- Working data -
------------------------------------------------------------
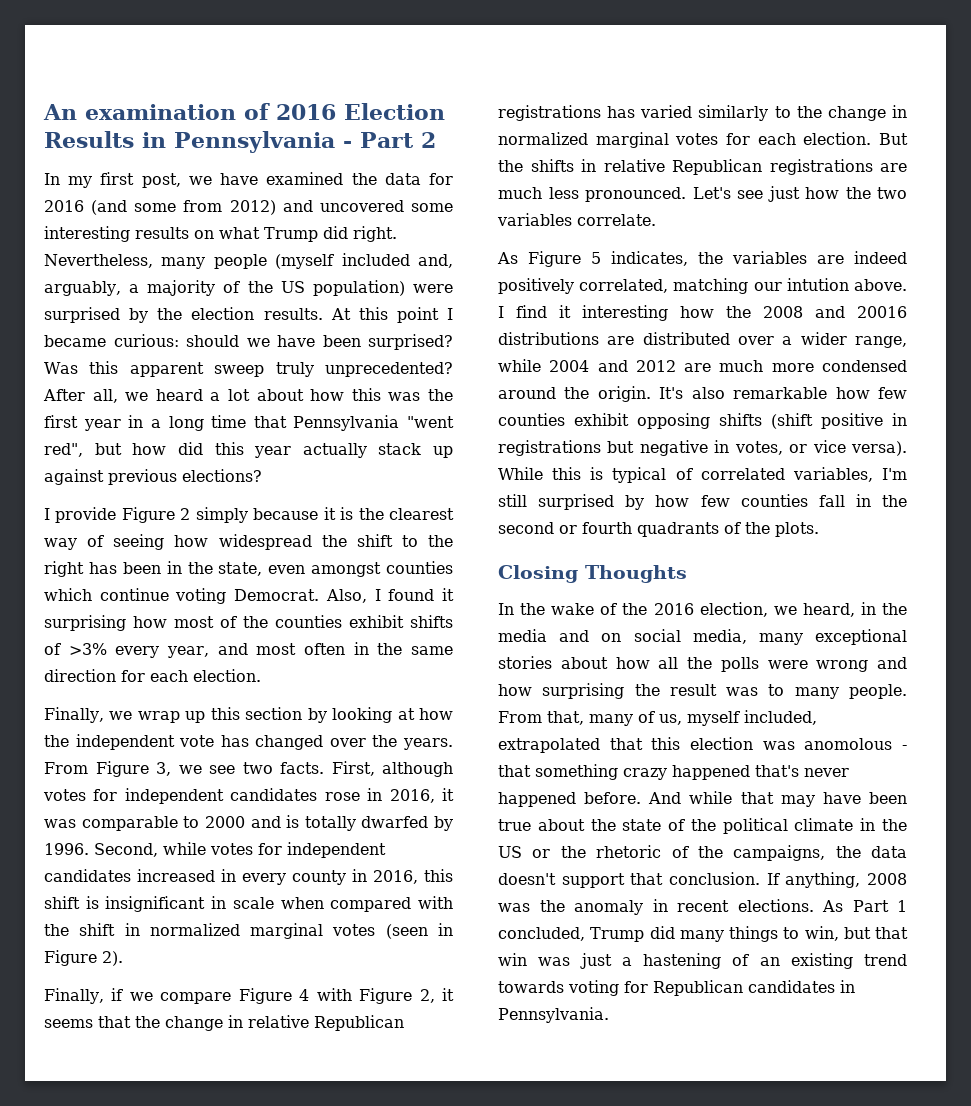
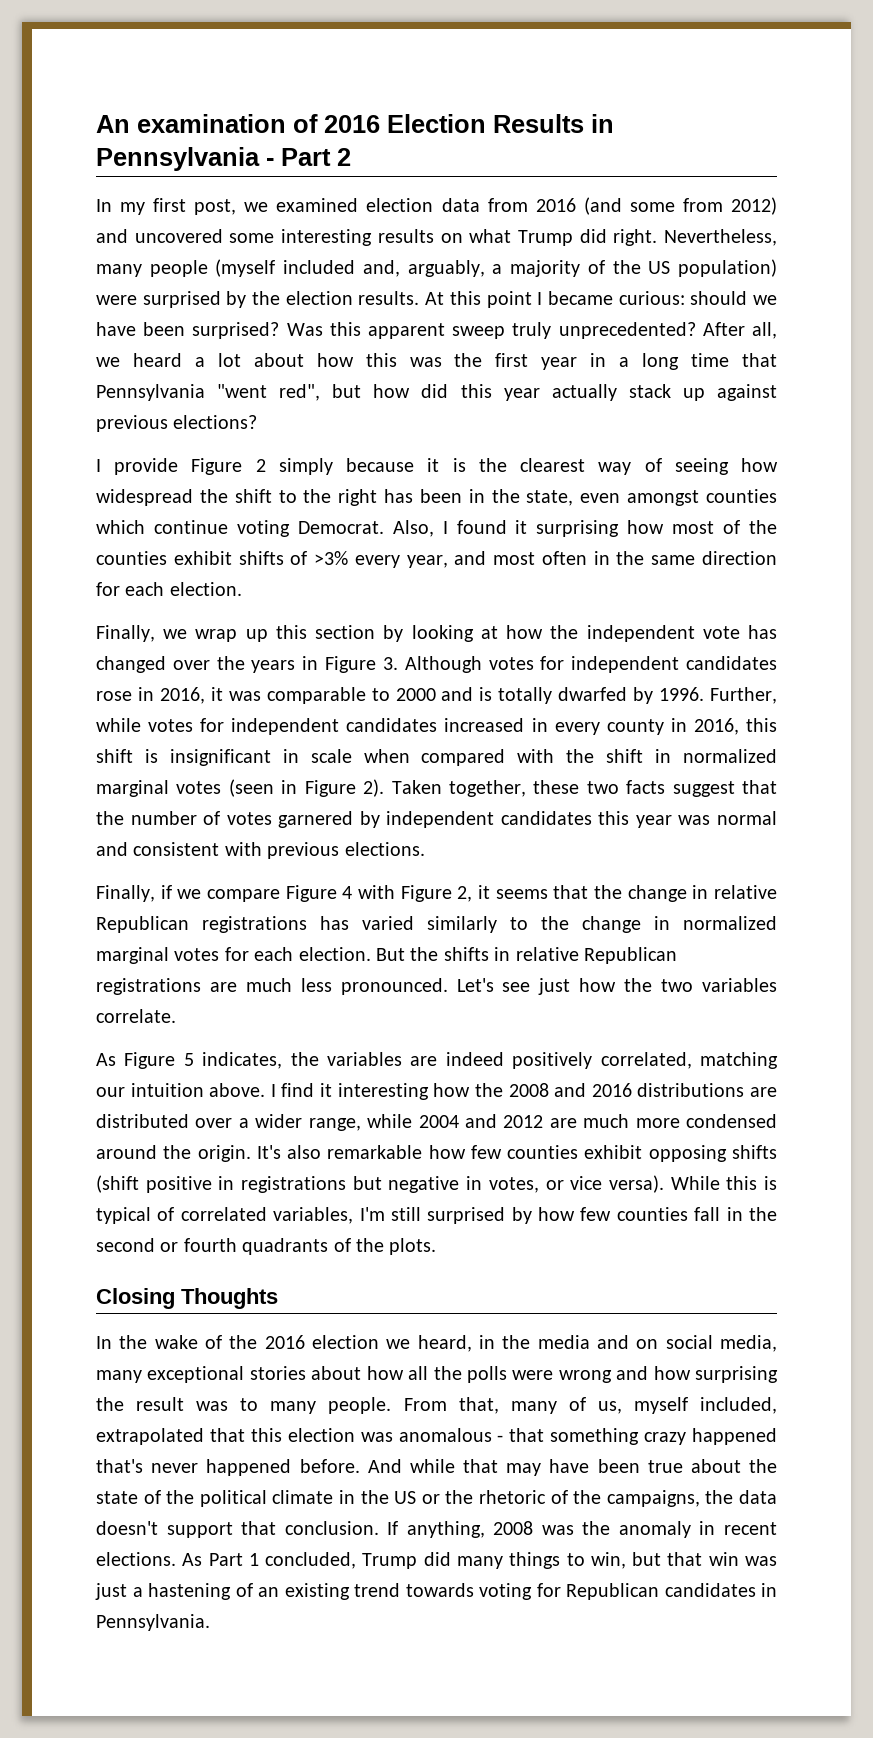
[220,172,454,185] have examined the data for -> [276,198,528,212] examined election data from
[403,738,453,750] [44,761,453,777] years. From Figure 3, we see two facts. First, although -> [251,656,482,673] years in Figure 3. Although
[94,843,158,857] Second, -> [710,687,778,704] Further,
(123, 958) none -> [391,780,777,797] [96,811,777,828] [96,842,425,859] Taken together, these two facts suggest that the number of votes garnered by independent candidates this year was normal and consistent with previous elections.
[786,278,849,291] intution -> [130,1083,204,1097] intuition
[857,306,907,318] 20016 -> [591,1083,632,1097] 2016
[699,602,768,617] election, -> [312,1335,379,1349] election
[804,738,893,750] anomolous -> [398,1428,492,1442] anomalous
------------------------------------------------------------
- Aim of the exercise -
The answer must be every line of the data that holds the word "facts".

- Result -
[403,738,453,750] [44,761,453,777] years. From Figure 3, we see two facts. First, although -> [251,656,482,673] years in Figure 3. Although
(123, 958) none -> [391,780,777,797] [96,811,777,828] [96,842,425,859] Taken together, these two facts suggest that the number of votes garnered by independent candidates this year was normal and consistent with previous elections.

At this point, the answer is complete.